Uma breve análise das apresentações de Durval, Bell, Oito7Nove4 e Saulo no réveillon de Maceió

Passei o réveillon 2016 em Maceió, e vou aproveitar para fazer uma breve análise dos shows de alguns cantores baianos que se apresentaram por lá durante as festas do réveillon na cidade.

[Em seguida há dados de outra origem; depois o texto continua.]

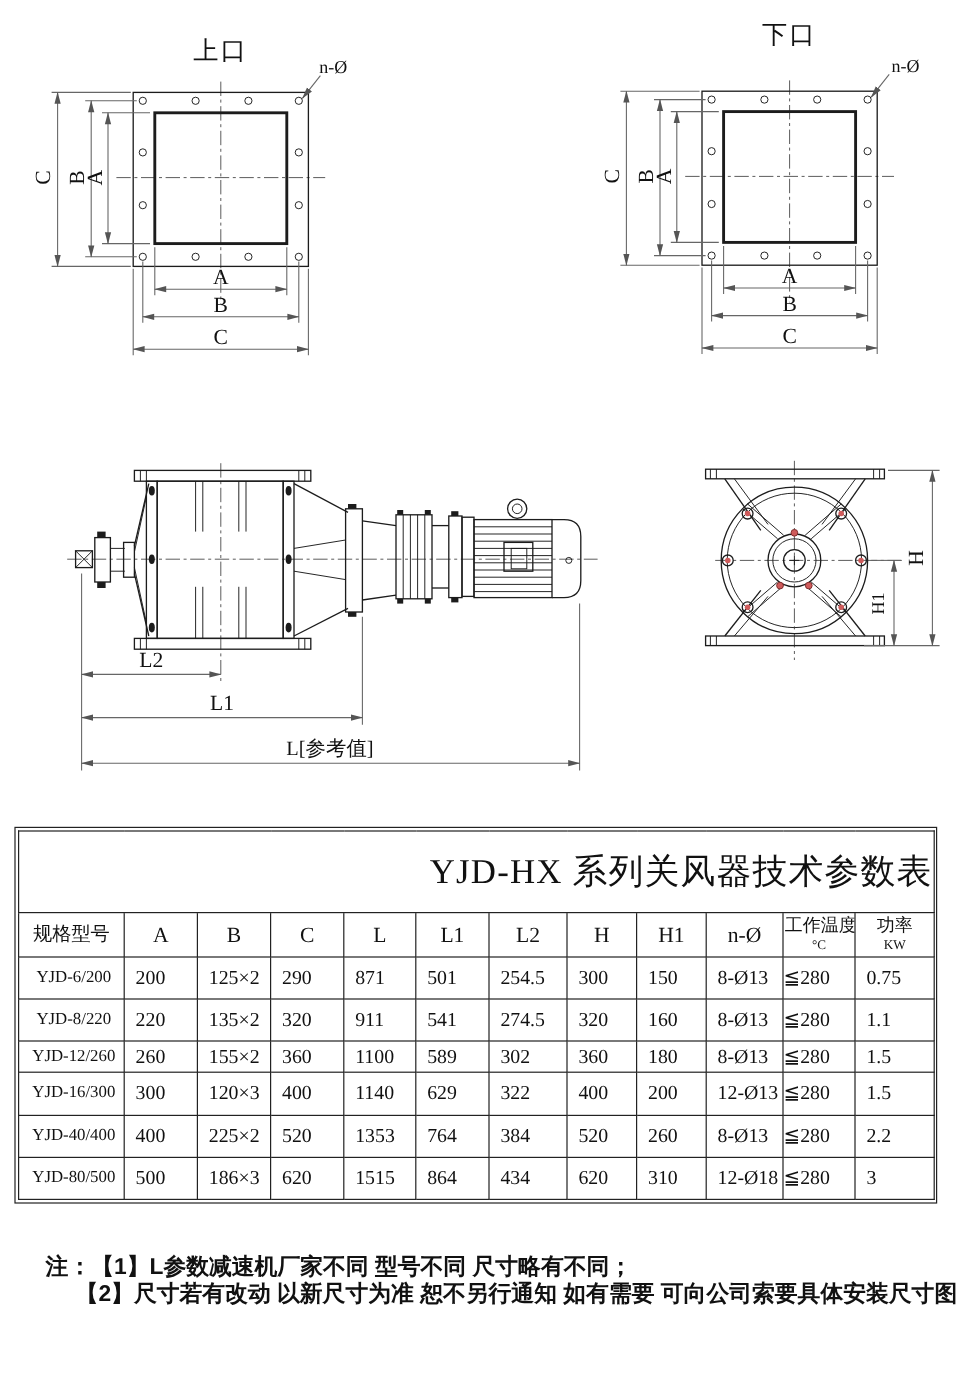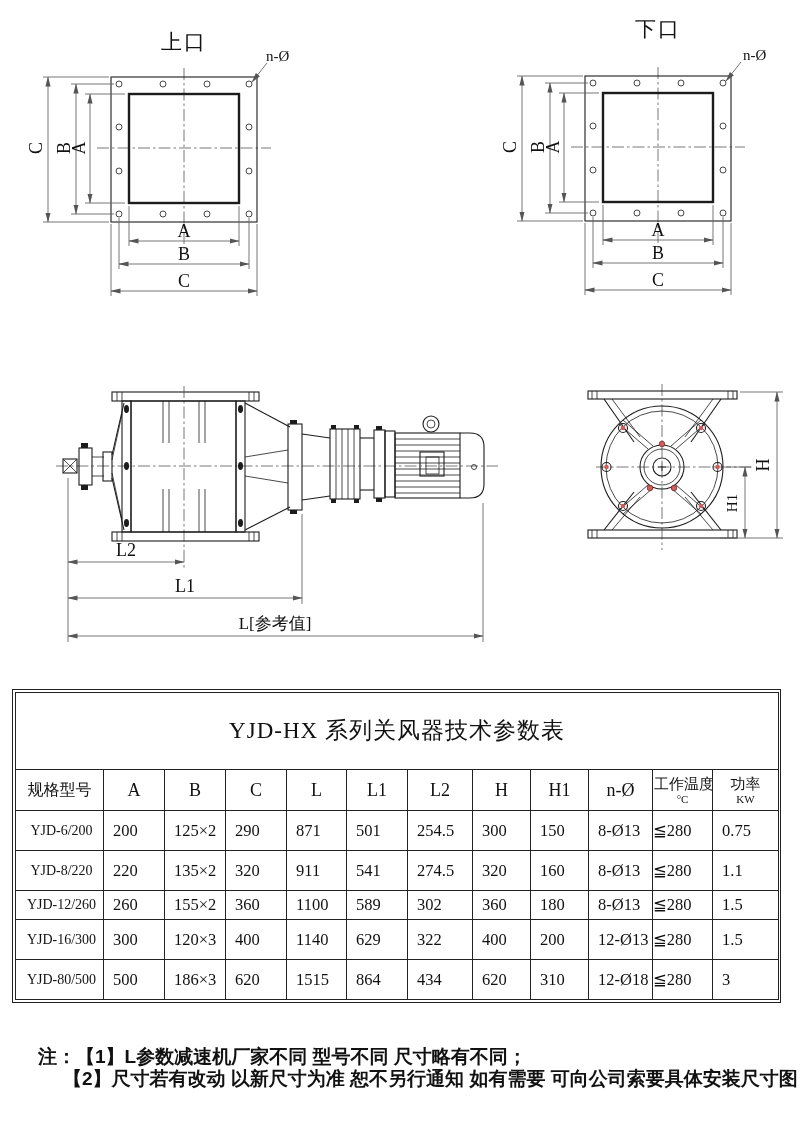--- a/index.html
+++ b/index.html
@@ -22,7 +22,7 @@
   table{width:763px;height:308px;border-collapse:collapse;table-layout:fixed;}
   td,th{border:1px solid #222;overflow:hidden;white-space:nowrap;vertical-align:middle;
         font-family:"Liberation Serif","DejaVu Serif","DejaVu Sans",serif;font-weight:normal;}
-  .t-title{font-size:23px;text-align:center;letter-spacing:1px;}
+  .t-title{font-size:29px;text-align:right;letter-spacing:1px;}
   th .h-main{display:block;font-size:18px;line-height:1;text-align:center;}
   th .h-cjk{font-size:16px;}
   th .h-small{display:block;font-size:15px;line-height:1.15;}

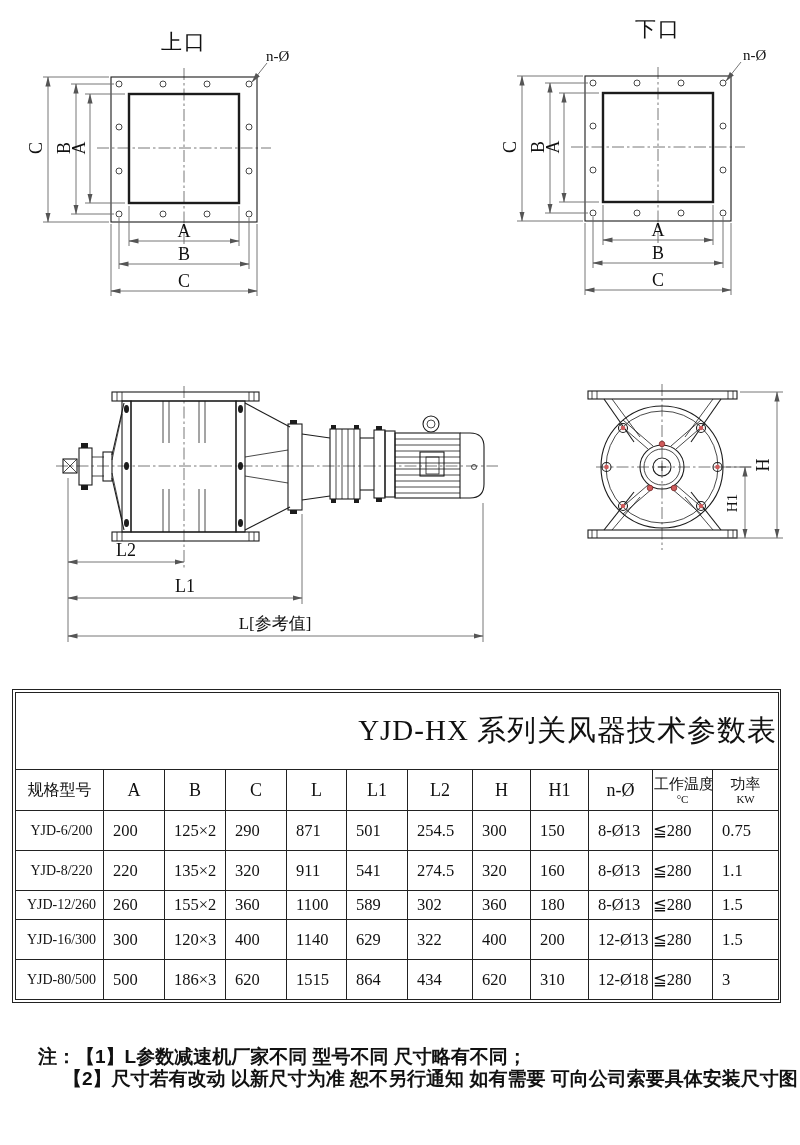--- a/index.html
+++ b/index.html
@@ -440,6 +440,20 @@
         <td class="c-num">1.5</td>
       </tr>
       <tr style="height:31px">
+        <td class="c-model">YJD-40/400</td>
+        <td class="c-num">400</td>
+        <td class="c-num">225×2</td>
+        <td class="c-num">520</td>
+        <td class="c-num">1353</td>
+        <td class="c-num">764</td>
+        <td class="c-num">384</td>
+        <td class="c-num">520</td>
+        <td class="c-num">260</td>
+        <td class="c-num">8-Ø13</td>
+        <td class="c-mid">≦280</td>
+        <td class="c-num">2.2</td>
+      </tr>
+      <tr style="height:31px">
         <td class="c-model">YJD-80/500</td>
         <td class="c-num">500</td>
         <td class="c-num">186×3</td>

DURVAL LELYS: Para o porte da apresentação, achei que fez um show rápido. Passou um pouco a sensação que estava de passagem em cima do palco, foi uma apresentação realmente rápida e sem muita empolgação. Quem já acompanha/acompanhou Durval em outras apresentações, como Trivela e Me Abraça, por exemplo, a entrega de Durval é mais forte. Com um eterno espírito e abordagem jovens, que frisa-se não é um defeito, seu foco maior é o público juvenil que vai chegando. Acho uma grande pena, pois ainda existe um grande público que adora/adorava Durval e o Asa de Águia e que o prestigia há quase três décadas. Acaba que parte desse público se sente um pouco “desamparado”, rs e todos saem perdendo.

BELL MARQUES: Surpreendeu. Interativo, esforçado, mostrou que ficaram para trás seus tempos de rei absoluto da axé music. Mostrou muito carisma, entusiasmo e o show convenceu. Mesmo evitando em muitas músicas falar a palavra “chiclete”, também não se furtou de citá-la em momentos realmente necessários. Bom pra ele. A única chateação, que não é de agora, é repetir três ou quatro vezes seguidas músicas como Voa Voa (enjoada), Diga Que Valeu (ótima) e 100% Você (?). Com um vasto repertório de músicas incríveis, poderia há tempos diversificar mais seus shows e sair de uns massantes lugares comuns.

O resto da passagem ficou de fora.